## Data records
== Segment start ==

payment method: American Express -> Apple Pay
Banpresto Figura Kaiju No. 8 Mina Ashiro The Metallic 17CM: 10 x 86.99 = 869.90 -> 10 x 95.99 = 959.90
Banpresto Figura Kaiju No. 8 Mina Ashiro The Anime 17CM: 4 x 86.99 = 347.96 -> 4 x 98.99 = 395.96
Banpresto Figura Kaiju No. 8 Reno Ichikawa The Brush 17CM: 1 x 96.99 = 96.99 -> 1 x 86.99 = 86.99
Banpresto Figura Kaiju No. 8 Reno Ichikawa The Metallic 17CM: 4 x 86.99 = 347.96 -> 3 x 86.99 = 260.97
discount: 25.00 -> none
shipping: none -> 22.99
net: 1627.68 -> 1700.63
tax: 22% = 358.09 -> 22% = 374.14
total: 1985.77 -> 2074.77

== Segment end ==
== Segment start ==

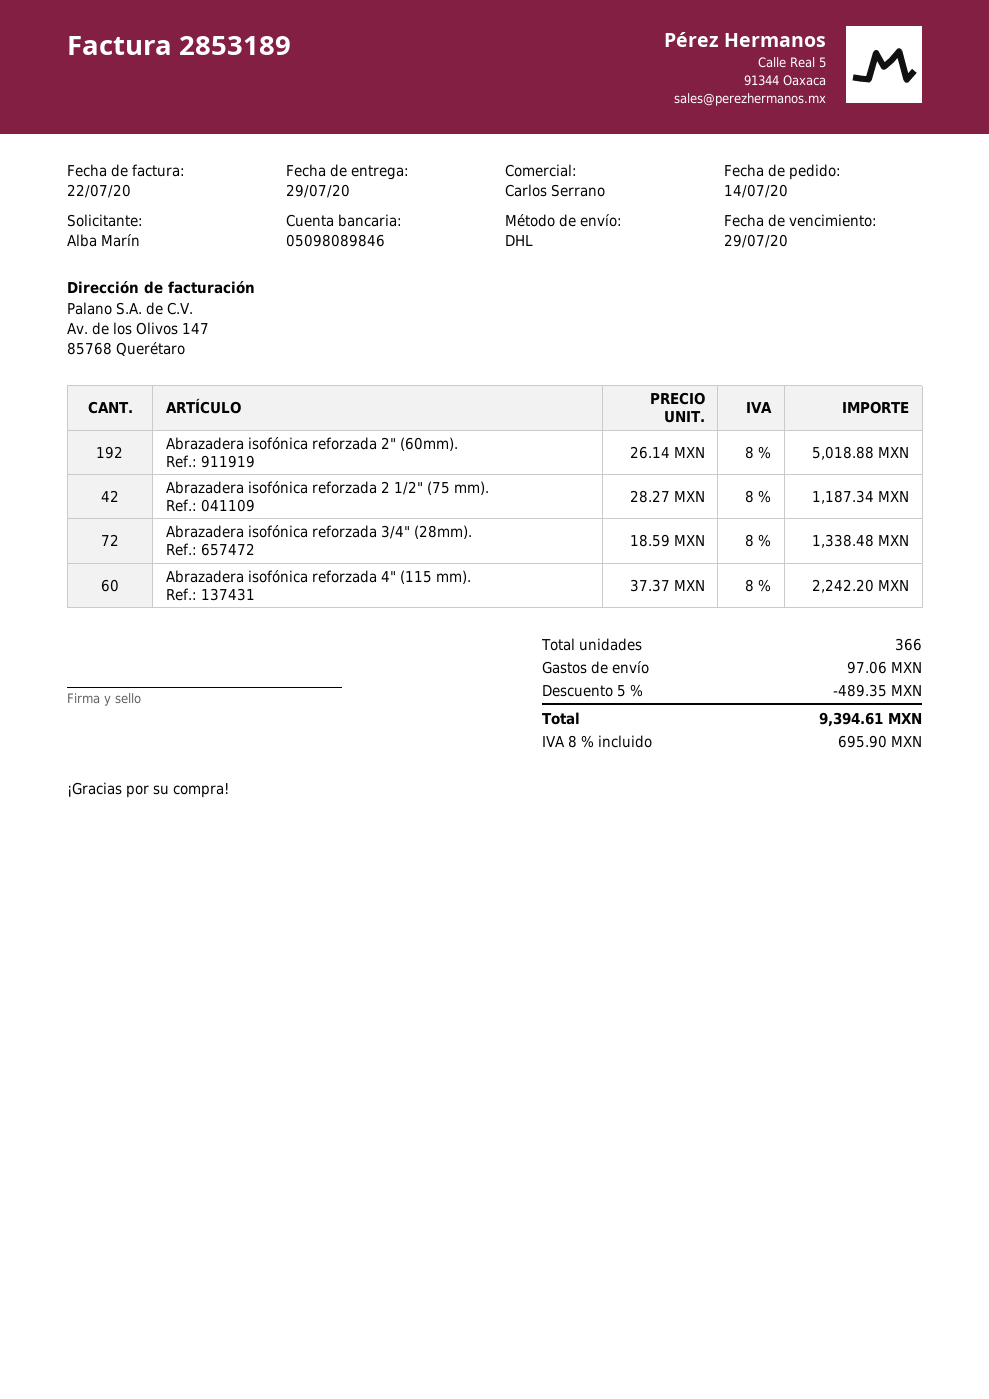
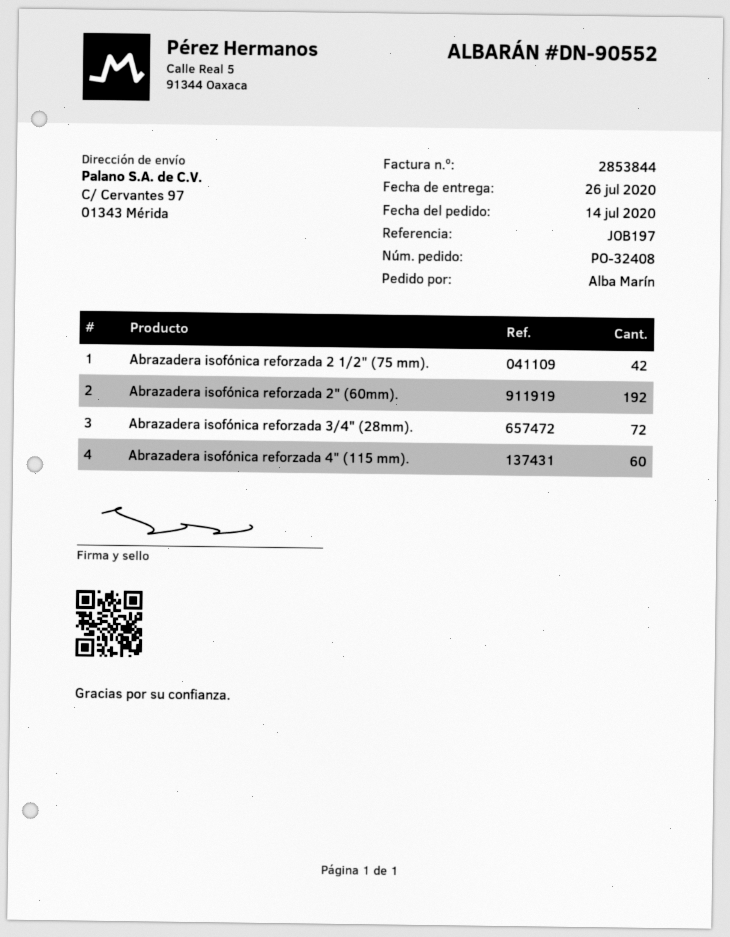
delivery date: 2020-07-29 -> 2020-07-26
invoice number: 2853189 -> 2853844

== Segment end ==

## What needs to be done
Only those lines of the entries above that run from the line containing "Banpresto Figura Kaiju No. 8 Reno Ichikawa The Metallic" to the line containing "total: 1985.77 -> 2074.77", both included, should be transcribed exactly.

## Finished task
Banpresto Figura Kaiju No. 8 Reno Ichikawa The Metallic 17CM: 4 x 86.99 = 347.96 -> 3 x 86.99 = 260.97
discount: 25.00 -> none
shipping: none -> 22.99
net: 1627.68 -> 1700.63
tax: 22% = 358.09 -> 22% = 374.14
total: 1985.77 -> 2074.77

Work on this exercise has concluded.